Plus question de cela. Nicolas Sarkozy a bien eu raison de rappeler 1792 et Valmy dans son discours. En réclamant la révision du statut de la BCE au nom de la lutte contre la déflation, il a un peu, comme les Girondins alors, déclaré la guerre à l'Allemagne pour des raisons de politique intérieure. Il aurait pu aussi vêtir les oripeaux, moins glorieux il est vrai d'Emile Ollivier, le président du conseil de juillet 1870. Car l'indépendance de la BCE, c'est la condition sine qua non de la présence de la première économie d'Europe dans la zone euro. Il n'y a là aucun compromis possible et en évoquant ce sujet, il a tiré la balle qui a achevé "Merkozy".

Le président français le sait bien. Il avait déjà, à l'automne, tenté d'évoquer la question d'un statut de "prêteur en dernier ressort" de la BCE et avait été sèchement éconduit par le gouvernement allemand. Il était rapidement rentré dans le rang et s'était aligné sur les positions de Berlin. Pour l'Allemagne, le sens de l'histoire est bien différent de celui que prétend faire désormais emprunter à l'Europe le candidat Sarkozy. Dans son esprit, si la zone euro veut être viable, elle doit adopter les principes de l'ordolibéralisme qui ont fait le succès de la RFA des années 1950 et 1960 : un Etat discret, une politique salariale mesurée, une politique budgétaire stricte et une banque centrale strictement indépendante et focalisée sur la seule politique monétaire et la lutte contre l'inflation.
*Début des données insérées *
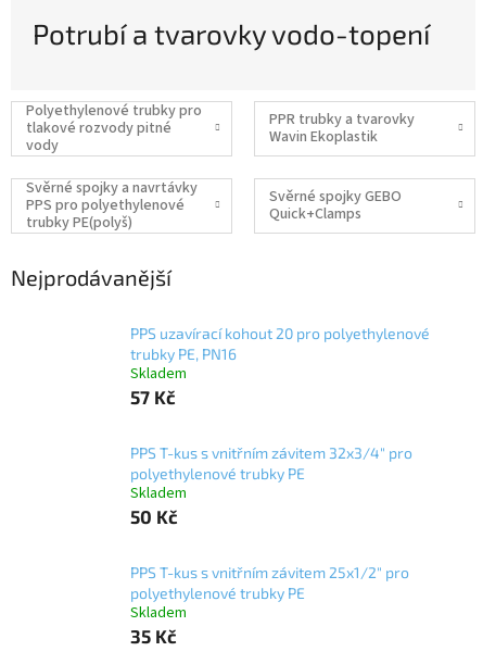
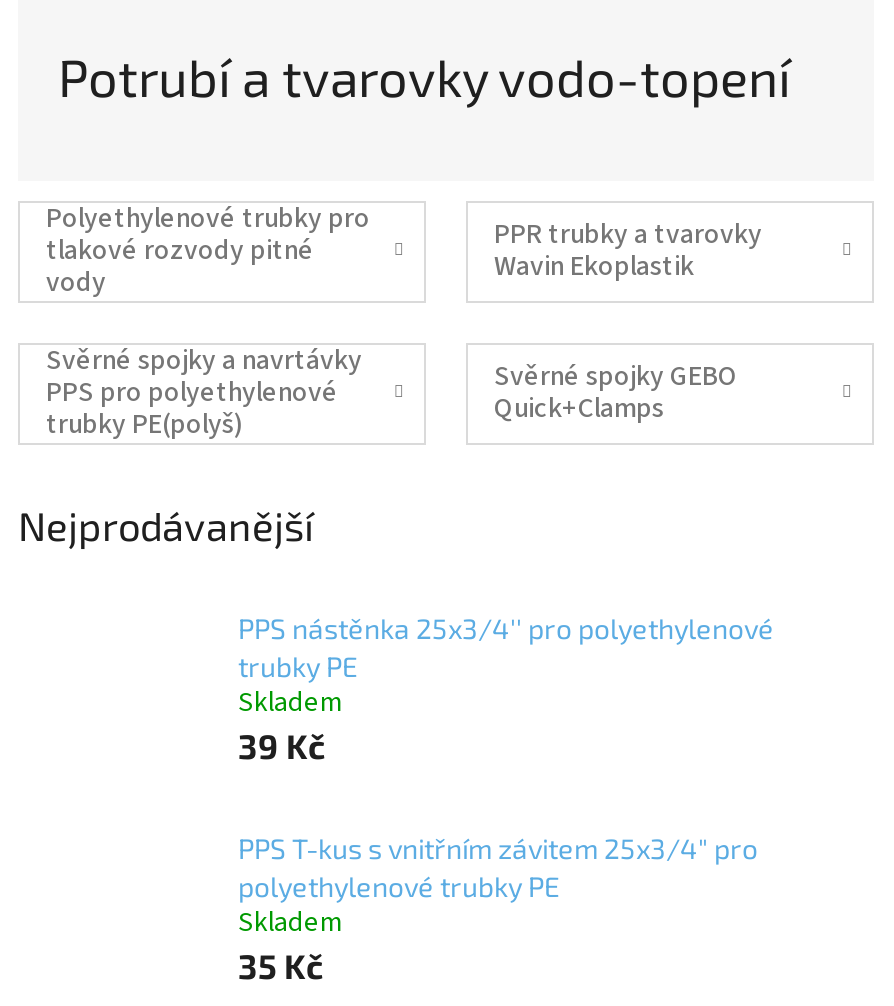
[130,324,430,363] PPS uzavírací kohout 20 pro polyethylenové | trubky PE, PN16 -> [238,612,774,684] PPS nástěnka 25x3/4'' pro polyethylenové | trubky PE
[130,386,412,582] 57 Kč | PPS T-kus s vnitřním závitem 32x3/4" pro | polyethylenové trubky PE | Skladem | 50 Kč | PPS T-kus s vnitřním závitem 25x1/2" pro -> [238,726,758,866] 39 Kč | PPS T-kus s vnitřním závitem 25x3/4" pro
Remise en cause du nouveau traité ?

Nicolas Sarkozy avait adopté cette Weltanschauung  (cette "vision du monde") lorsqu'il avait accepté le traité budgétaire proposé par Berlin. Ce traité est la deuxième tentative de Berlin pour faire de l'Union économique et monétaire une zone de compétitivité à l'allemande où certains pays cessent d'appuyer leur croissance sur la demande intérieure subventionnée par l'Etat. En renforçant les règles budgétaires grâce à ce nouveau traité, on imposera une baisse des dépenses ou une hausse des taxes sur la consommation dans les pays les moins compétitifs, dont la France. La logique de ce traité est donc incompatible avec une BCE "soutenant la croissance". Car si la BCE soutient la croissance par la planche à billets ou le rachat massif de titres d'Etat, alors les efforts de consolidation budgétaires deviendront inutiles. On favorisera les déficits budgétaires au lieu de les combattre et l'on créera une dangereuse spirale inflationniste. Le 9 décembre dernier, cela allait de soi pour "Merkozy".

Prix de l'euro

C'était du reste le prix à payer pour sauver l'euro. Il est impossible aujourd'hui de prétendre vouloir conserver la monnaie unique et de modifier le rôle de la BCE. Jamais, en effet, l'Allemagne ne tolérera de revenir sur l'indépendance stricte de cette institution qui était une condition non discutable lors de la création de la monnaie unique. Elle préférera alors sortir de la monnaie unique. Pour deux raisons : le traumatisme de la grande inflation, évidemment, qui est toujours plus fort outre-Rhin que celui de la politique déflationniste des années 1930, mais aussi la volonté de ne pas devenir la "vache à lait" à l'infini des pays les moins compétitifs. Angela Merkel a fait beaucoup de concessions au cours de cette crise, mais elle ne pourra jamais aller jusqu'à la révision du statut de la BCE.

Poids de la Buba

Du coup, le fossé entre les deux anciens promeneurs de Deauville ne cesse de se creuser. Angela Merkel a ce lundi désavoué ouvertement son ancien "cher Nicolas". Et assez sèchement. "La position de l'Allemagne sur la BCE et sur son rôle indépendant est connue. Elle est également connue à Paris et elle est inchangée depuis longtemps", a rappelé le porte-parole du gouvernement. Autrement dit : nous, nous ne changeons pas et nous sommes cohérents. Comment pouvait-elle faire autrement ? Chaque semaine, la Bundesbank, dont le prestige outre-Rhin est difficilement imaginable pour un Français, critique sa politique budgétaire et européenne. Cette Buba qui, justement, fait actuellement pression avec ses alliés néerlandais, autrichiens et luxembourgeois sur la BCE pour qu'elle renonce à ses rachats d'obligations et à ses généreuses dotations aux banques. Ne pas désavouer Nicolas Sarkozy aurait signifié désavouer ces efforts. En termes de politique intérieure, c'eût été fort dangereux car, au sein même de son parti, on est très sensible aux critiques de la Buba. Et l'on n'acceptera pas de toucher à l'indépendance de la politique monétaire.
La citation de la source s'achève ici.